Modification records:

============================================================

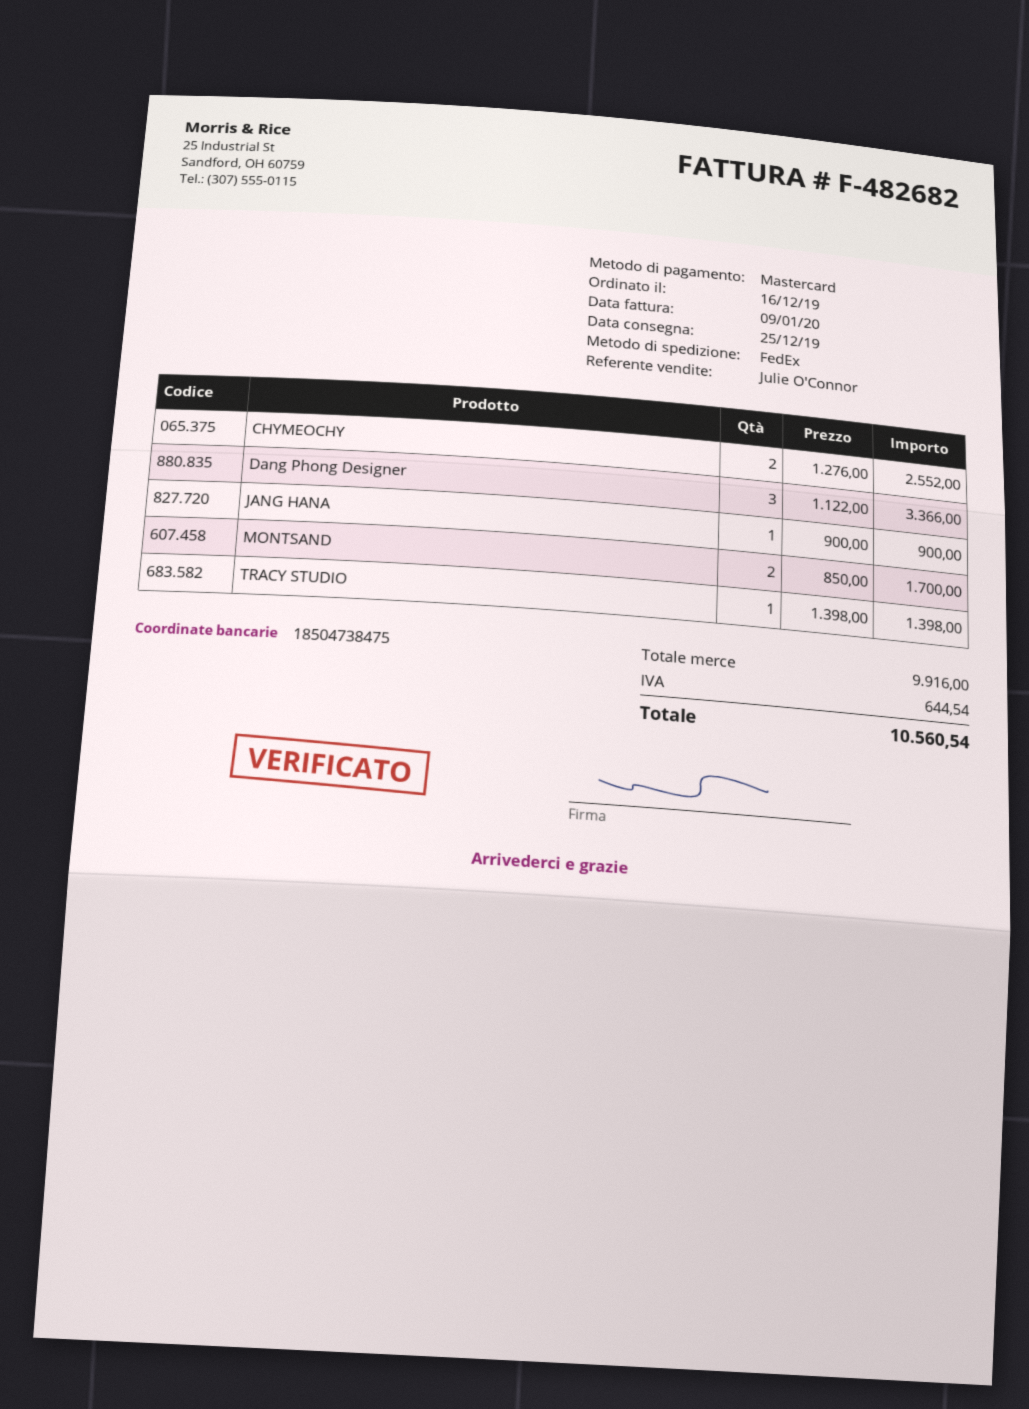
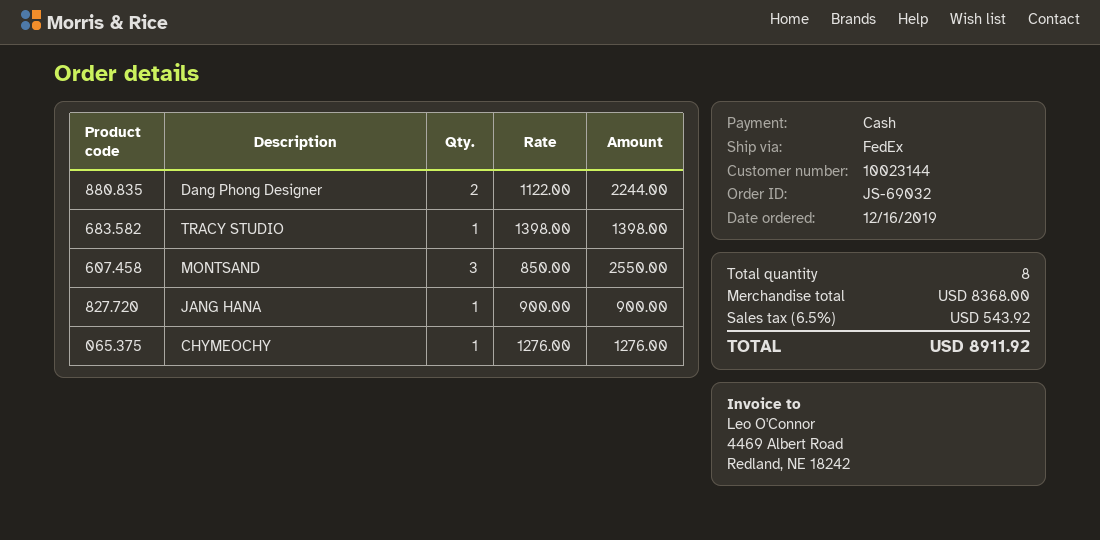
payment method: Mastercard -> cash
CHYMEOCHY: 2 x 1276.00 = 2552.00 -> 1 x 1276.00 = 1276.00
Dang Phong Designer: 3 x 1122.00 = 3366.00 -> 2 x 1122.00 = 2244.00
MONTSAND: 2 x 850.00 = 1700.00 -> 3 x 850.00 = 2550.00
subtotal: 9916.00 -> 8368.00
tax: 644.54 -> 543.92
total: 10560.54 -> 8911.92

============================================================

→ **What is needed**
Every record above must reappear exactly in the answer, minus its pictures.

→ **Your solution**
payment method: Mastercard -> cash
CHYMEOCHY: 2 x 1276.00 = 2552.00 -> 1 x 1276.00 = 1276.00
Dang Phong Designer: 3 x 1122.00 = 3366.00 -> 2 x 1122.00 = 2244.00
MONTSAND: 2 x 850.00 = 1700.00 -> 3 x 850.00 = 2550.00
subtotal: 9916.00 -> 8368.00
tax: 644.54 -> 543.92
total: 10560.54 -> 8911.92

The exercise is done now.